ABOUT THIS TASK:
Could you reproduce the lines below from the one with "[390,23,529,43] Driving License" through the one with "-> [801,576,1074,596] http://35.183.184.244:3000/"? Keep both ends and add nothing.

== ENTRIES PROVIDED

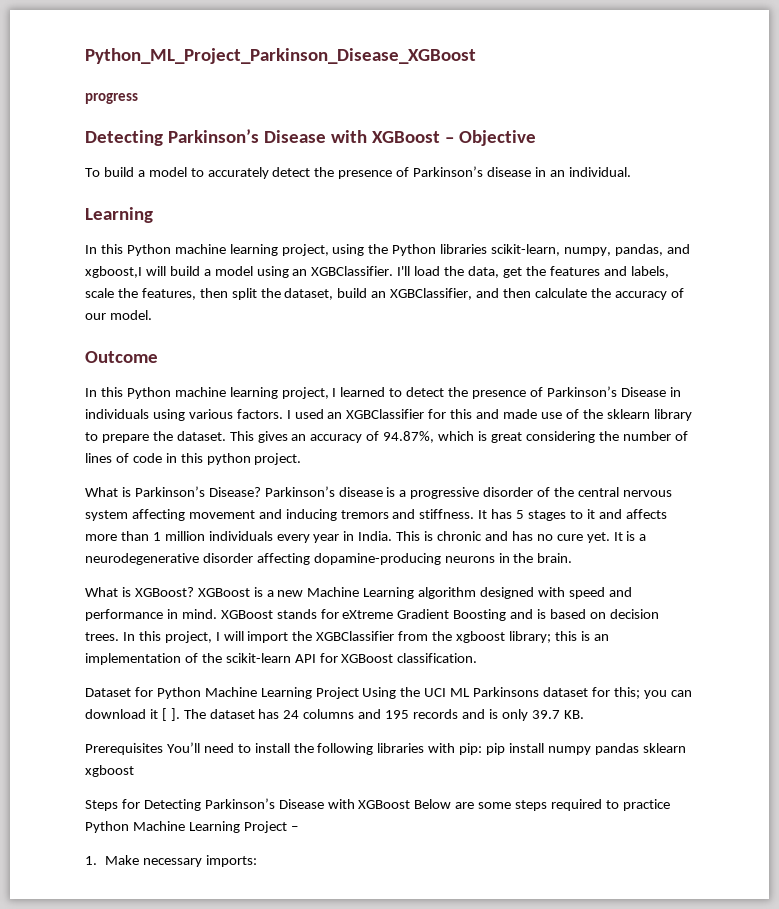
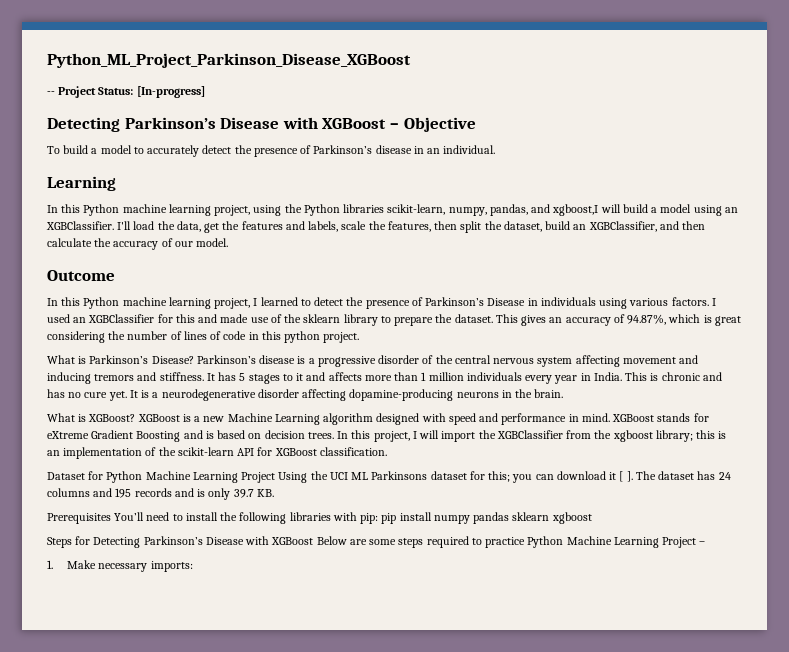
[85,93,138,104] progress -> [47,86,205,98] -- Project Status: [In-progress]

====
== ENTRIES PROVIDED

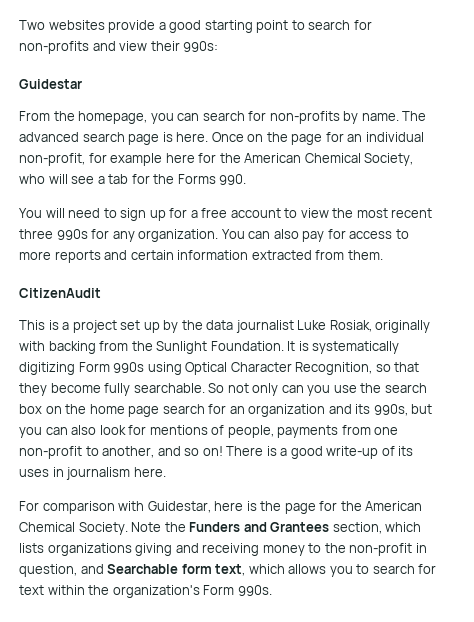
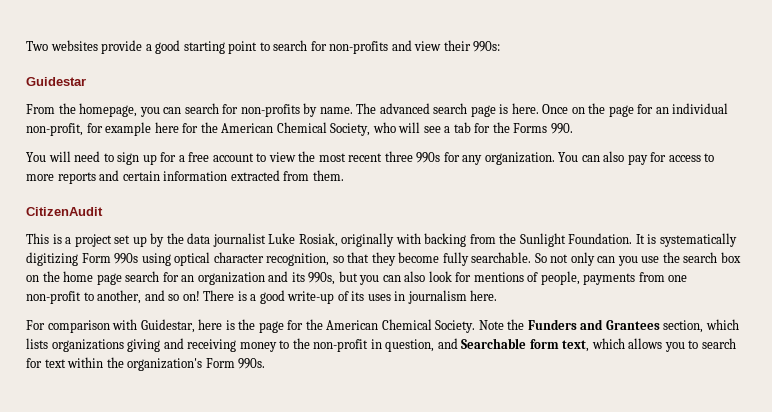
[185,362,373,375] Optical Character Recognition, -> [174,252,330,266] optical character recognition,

====
== ENTRIES PROVIDED

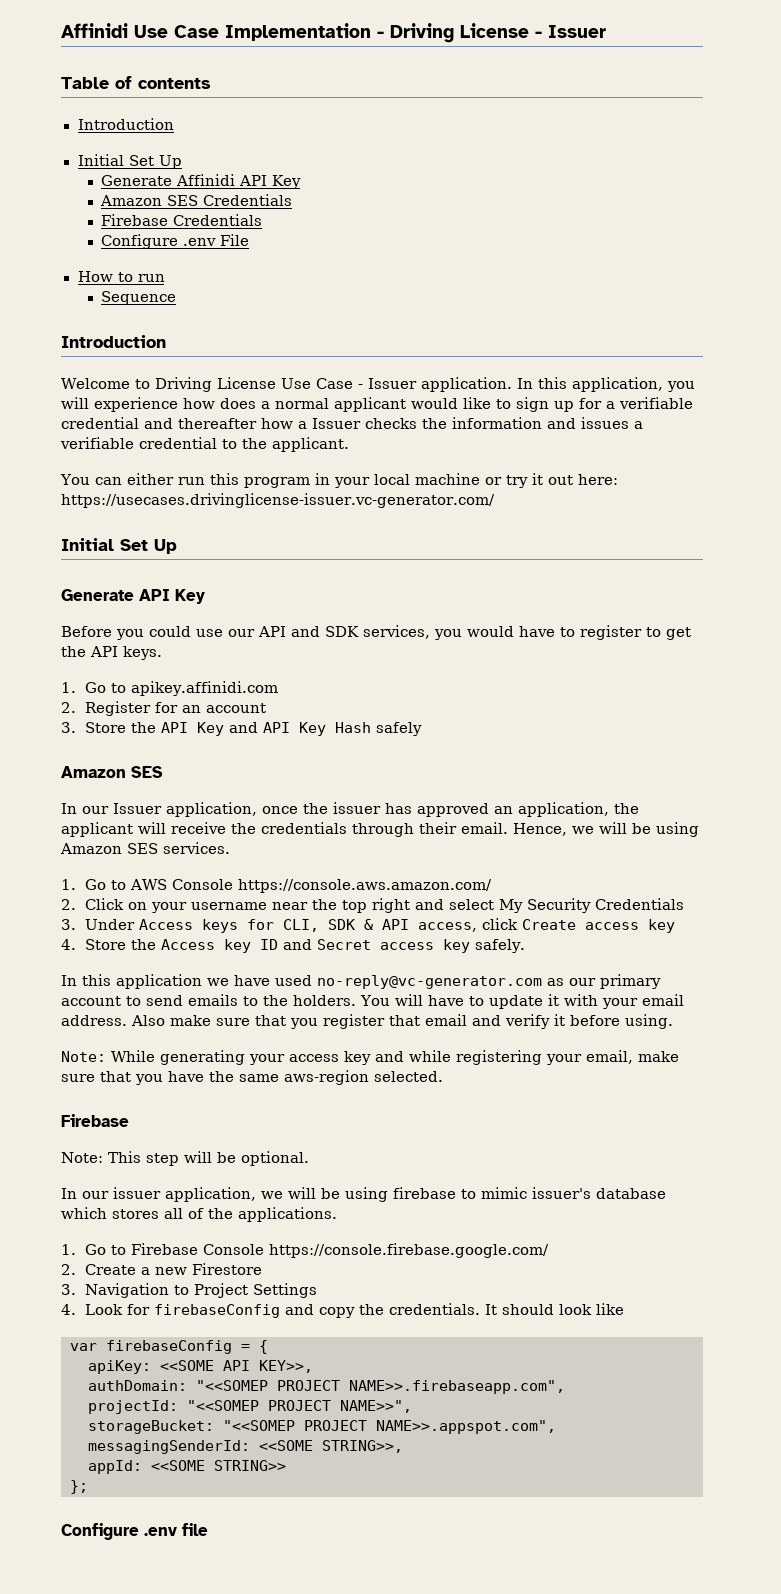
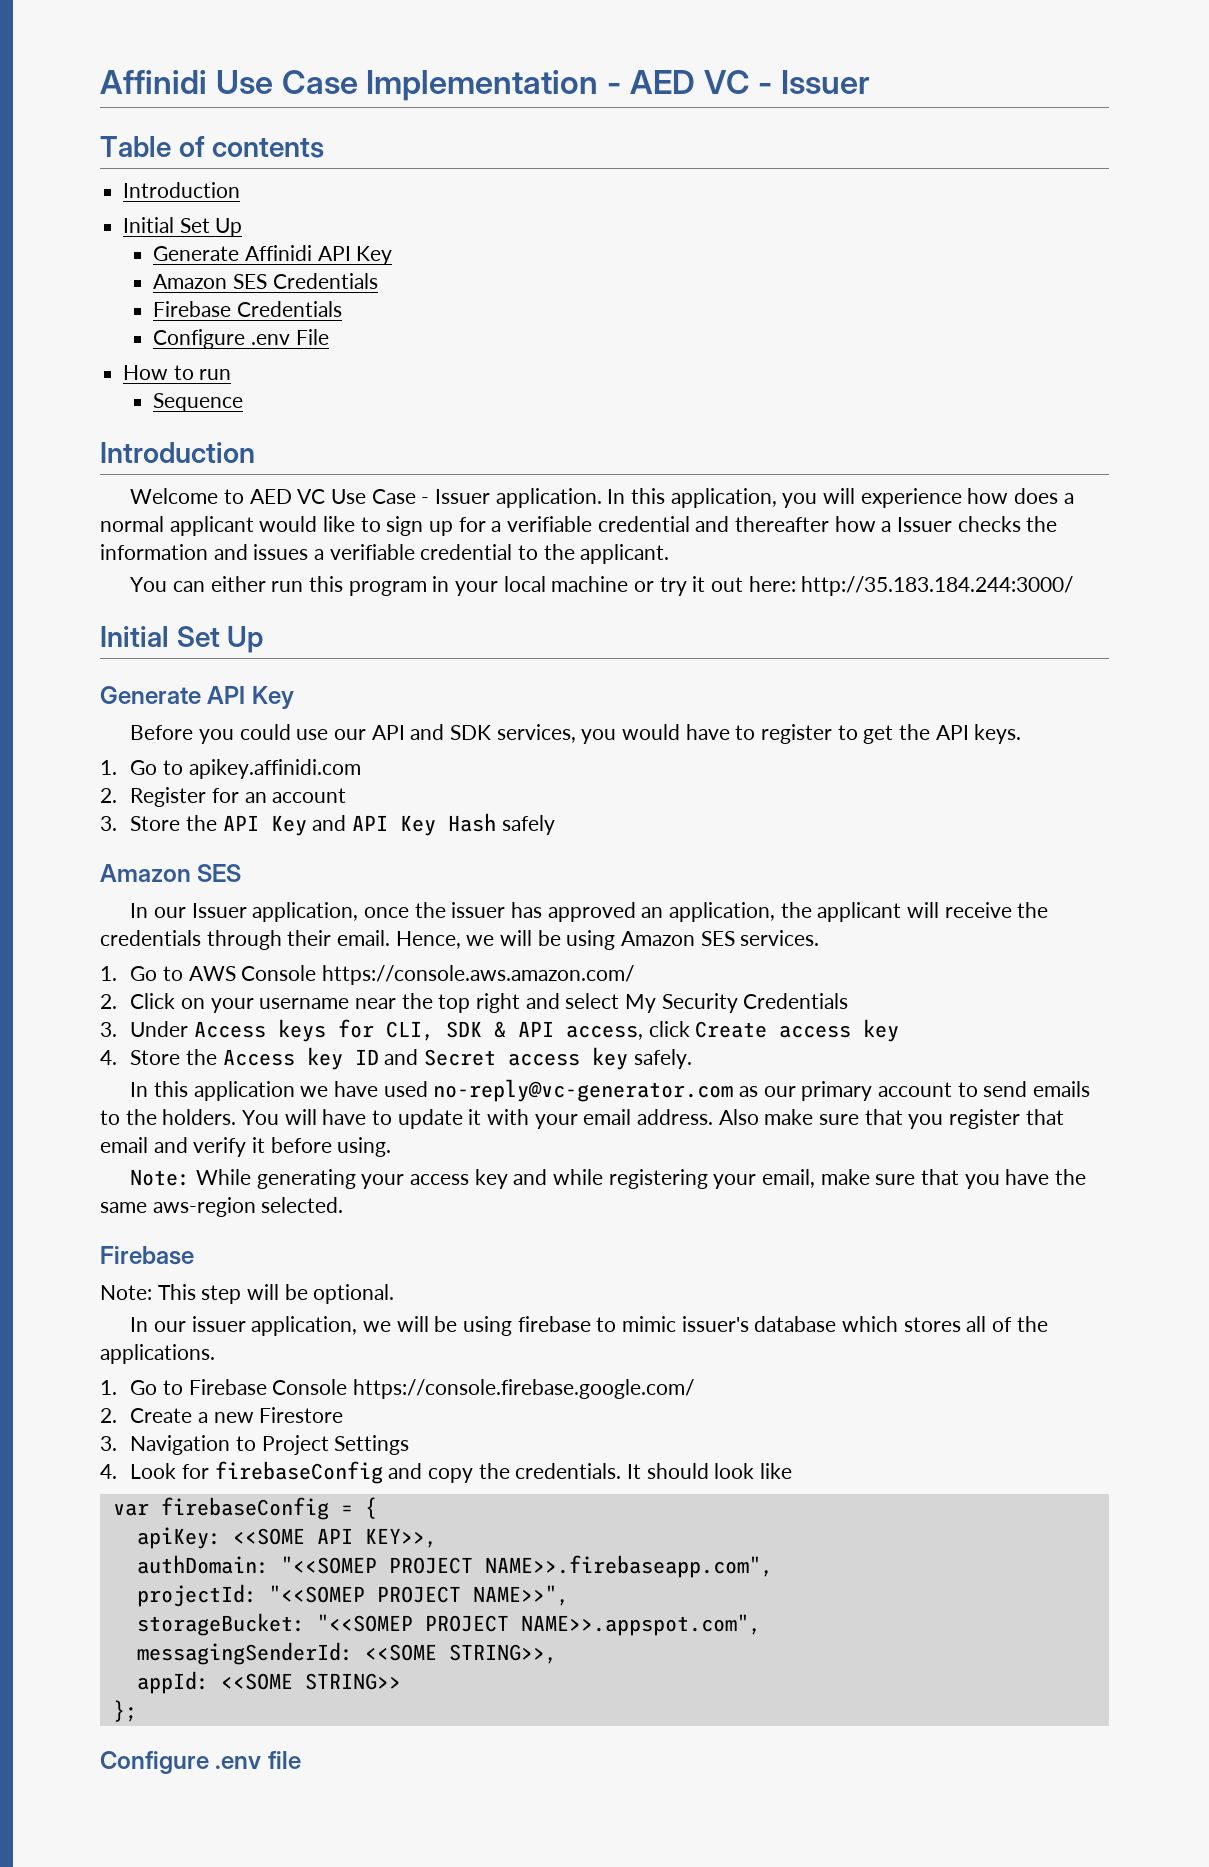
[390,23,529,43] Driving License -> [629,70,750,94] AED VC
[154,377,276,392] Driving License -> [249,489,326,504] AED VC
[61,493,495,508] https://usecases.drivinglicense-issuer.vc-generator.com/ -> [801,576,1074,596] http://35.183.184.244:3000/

====

EXPECTED ANSWER:
[390,23,529,43] Driving License -> [629,70,750,94] AED VC
[154,377,276,392] Driving License -> [249,489,326,504] AED VC
[61,493,495,508] https://usecases.drivinglicense-issuer.vc-generator.com/ -> [801,576,1074,596] http://35.183.184.244:3000/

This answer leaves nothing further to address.